Bi Ina terlihat bingung dengan mie di tangannya yang sudah matang, tapi tidak ada Arisa di meja makan.
"Antar itu ke kamarnya bi. Dan bujuk Arisa untuk makan." Suruh mama pada bi Ina.
"Baik bu."
Bi Ina mengantarkan mie ke kamar Arisa. Beberapa kali mengetuk pintu, tidak ada jawaban sama sekali.
Bi Ina melihat Tio dari atas yang hendak masuk ke kamarnya. Kamar Tio berada di bawah, bersebelahan dengan ruang kerja milik ayah.
"Mas Tio!" Panggil bi Ina.
Tio mendongak "kenapa bi? Arisanya sudah tidur?" Tanya Tio. Lalu berjalan menaiki tangga.
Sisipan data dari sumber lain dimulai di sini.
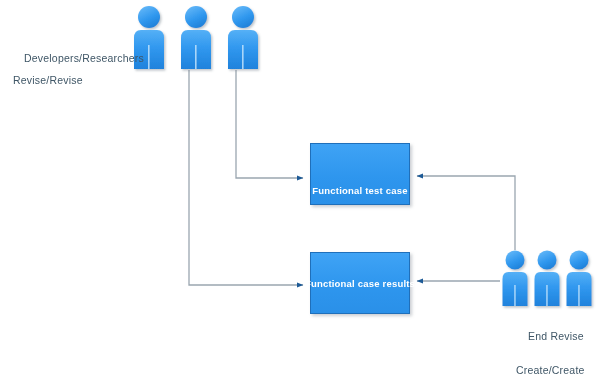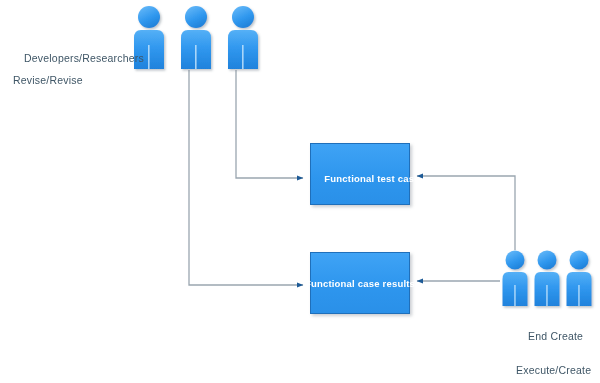--- a/index.html
+++ b/index.html
@@ -131,7 +131,7 @@
   </svg>
 
   <div class="process-box" style="left:310px; top:143px; width:100px; height:62px;"></div>
-  <div class="box-label" style="left:360px; top:178px;margin-left:12px;">Functional test case</div>
+  <div class="box-label" style="left:360px; top:190px;">Functional test case</div>
 
   <div class="process-box" style="left:310px; top:252px; width:100px; height:62px;"></div>
   <div class="box-label" style="left:360px; top:283px;">Functional case results</div>

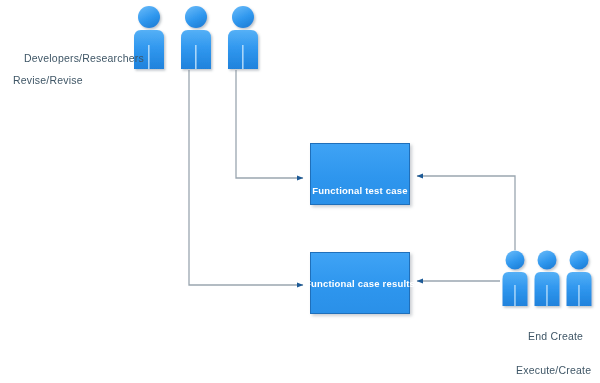--- a/index.html
+++ b/index.html
@@ -141,7 +141,7 @@
   <div class="diagram-label" style="left:13px; top:74px;">Revise/Revise</div>
 
 
-  <div class="diagram-label" style="left:528px; top:330px;">End Create</div>
+  <div class="diagram-label" style="left:528px; top:330px;">End Revise</div>
 
   <div class="diagram-label" style="left:516px; top:364px;">Execute/Create</div>
 

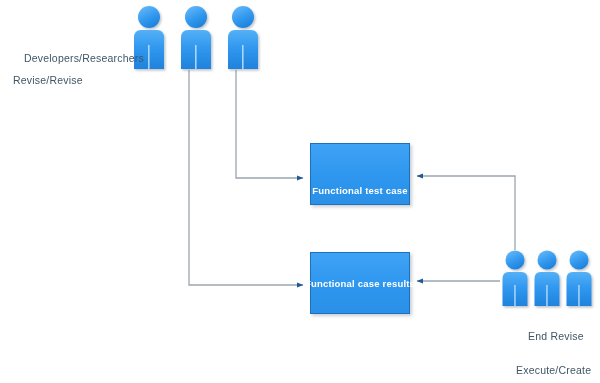--- a/index.html
+++ b/index.html
@@ -143,7 +143,7 @@
 
   <div class="diagram-label" style="left:528px; top:330px;">End Revise</div>
 
-  <div class="diagram-label" style="left:516px; top:364px;">Execute/Create</div>
+  <div class="diagram-label" style="left:516px; top:364px;">Create/Create</div>
 
 </div>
. Tio mencoba membuka pintu, namun terkunci.
"Apa kau marah? Arisa? Buka pintunya! Ini kakak. Aku tahu kau belum tidur." Ucap Tio sedikit berteriak. Suasana hening beberapa saat. Dan 'ceklak' tanda bahwa pintu sudah tidak terkunci lagi. Tio masuk dan tidak menemukan adiknya itu. Karena panik, Tio berlari menuju pintu balkon yang masih terbuka.
"Mau kemana kau Tio?" Suara Arisa terdengar dari belakang.
Tio menoleh. "Sedang apa kau di balik pintu?" Tanya Tio heran.
"Kau pikir aku disini karena siapa? Kau membuka pintu tiba-tiba setelah aku membuka kunci. Kau memang sudah gila." Gerutu Arisa karena kesal.
Bi Ina yang sedari tadi masih memegang mangkuk mie, masuk dan menyimpannya di meja belajar.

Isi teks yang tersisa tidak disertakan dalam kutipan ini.